The invention is further described with reference to the following figures and examples, in which:

fig. 1 is a schematic view of the overall structure of a robot according to an embodiment of the present invention;

FIG. 2 is a schematic structural view of a mechanical leg of the present invention after deployment; (ii) a

FIG. 3 is a schematic diagram of the exploded structure of FIG. 2;

FIG. 4 is a schematic structural view of a folded mechanical leg according to an embodiment of the present invention;

fig. 5 is a schematic structural view of a wheel structure according to an embodiment of the present invention.

Reference numerals:

fuselage 100, nose 110, tail 120;

a mechanical wheel leg 200,

A leg and arm structure 210, a base 211, a first driving member 212, a first connecting joint 213, a leg and arm 214, a fourth driving member 2141, a thigh joint 2142, a fifth driving member 2143, a shank joint 2144, a second driving member 215, a second connecting joint 216, a third driving member 217, a first driving member, a second driving member, a third driving member, a fourth driving member,

wheel structure 220, mount 221, sixth drive element 222, roller 223.

Detailed Description

Reference will now be made in detail to embodiments of the present invention, examples of which are illustrated in the accompanying drawings, wherein like or similar reference numerals refer to the same or similar elements or elements having the same or similar function throughout. The embodiments described below with reference to the accompanying drawings are illustrative only for the purpose of explaining the present invention, and are not to be construed as limiting the present invention.

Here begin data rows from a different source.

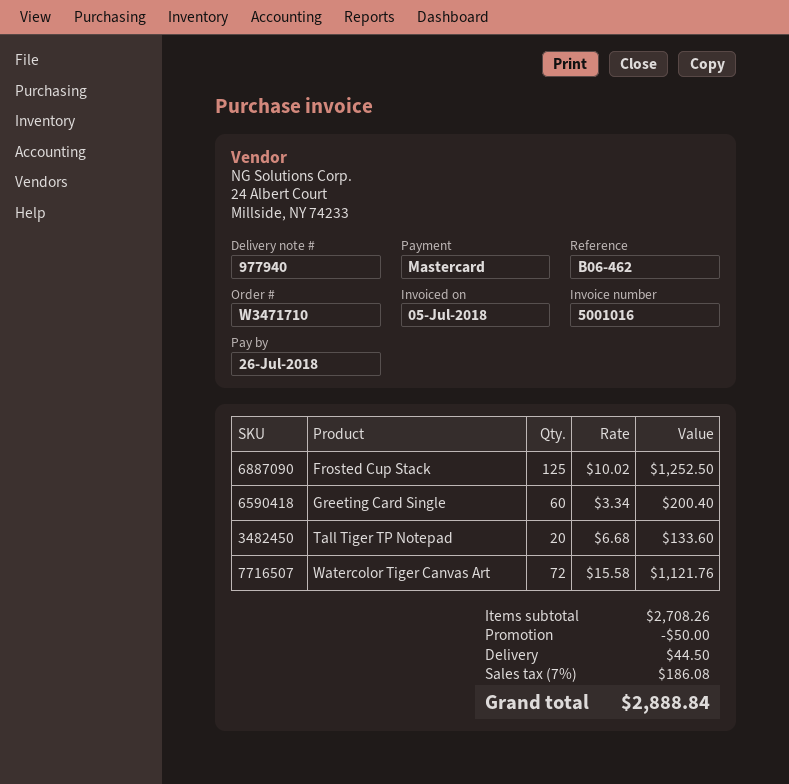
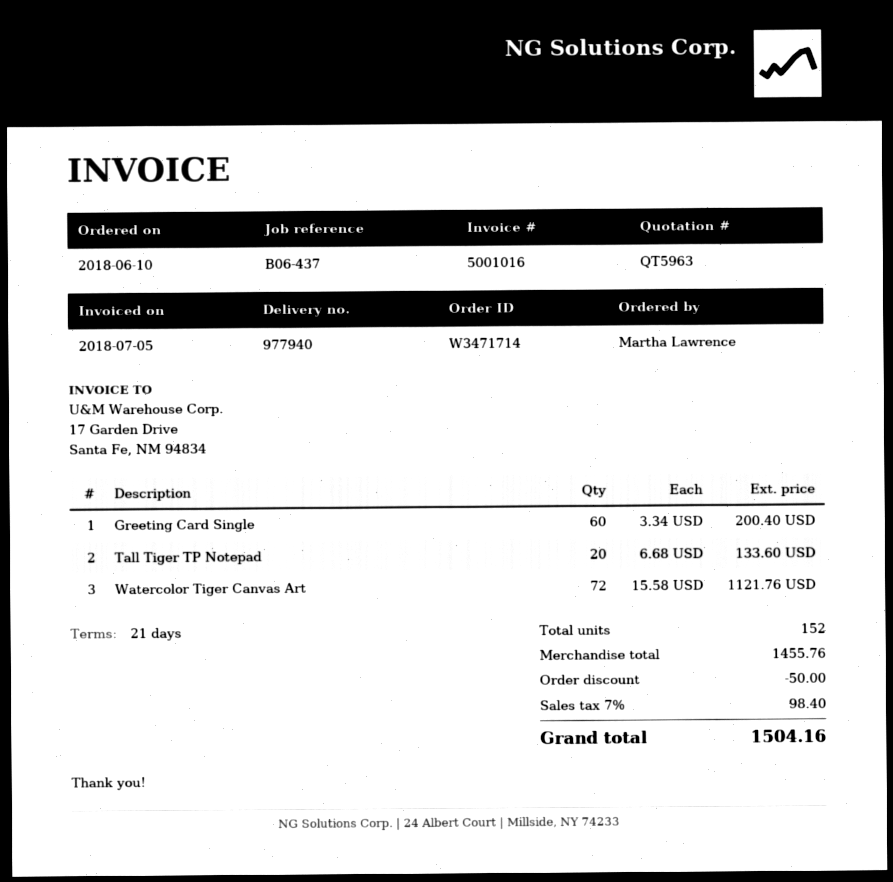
order number: W3471710 -> W3471714
reference: B06-462 -> B06-437
Frosted Cup Stack: 125 x 10.02 = 1252.50 -> none
subtotal: 2708.26 -> 1455.76
shipping: 44.50 -> none
tax: 7% = 186.08 -> 7% = 98.40
total: 2888.84 -> 1504.16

In the description of the present invention, it should be understood that the orientation or positional relationship referred to in the description of the orientation, such as the upper, lower, front, rear, left, right, etc., is based on the orientation or positional relationship shown in the drawings, and is only for convenience of description and simplification of description, and does not indicate or imply that the device or element referred to must have a specific orientation, be constructed and operated in a specific orientation, and thus, should not be construed as limiting the present invention.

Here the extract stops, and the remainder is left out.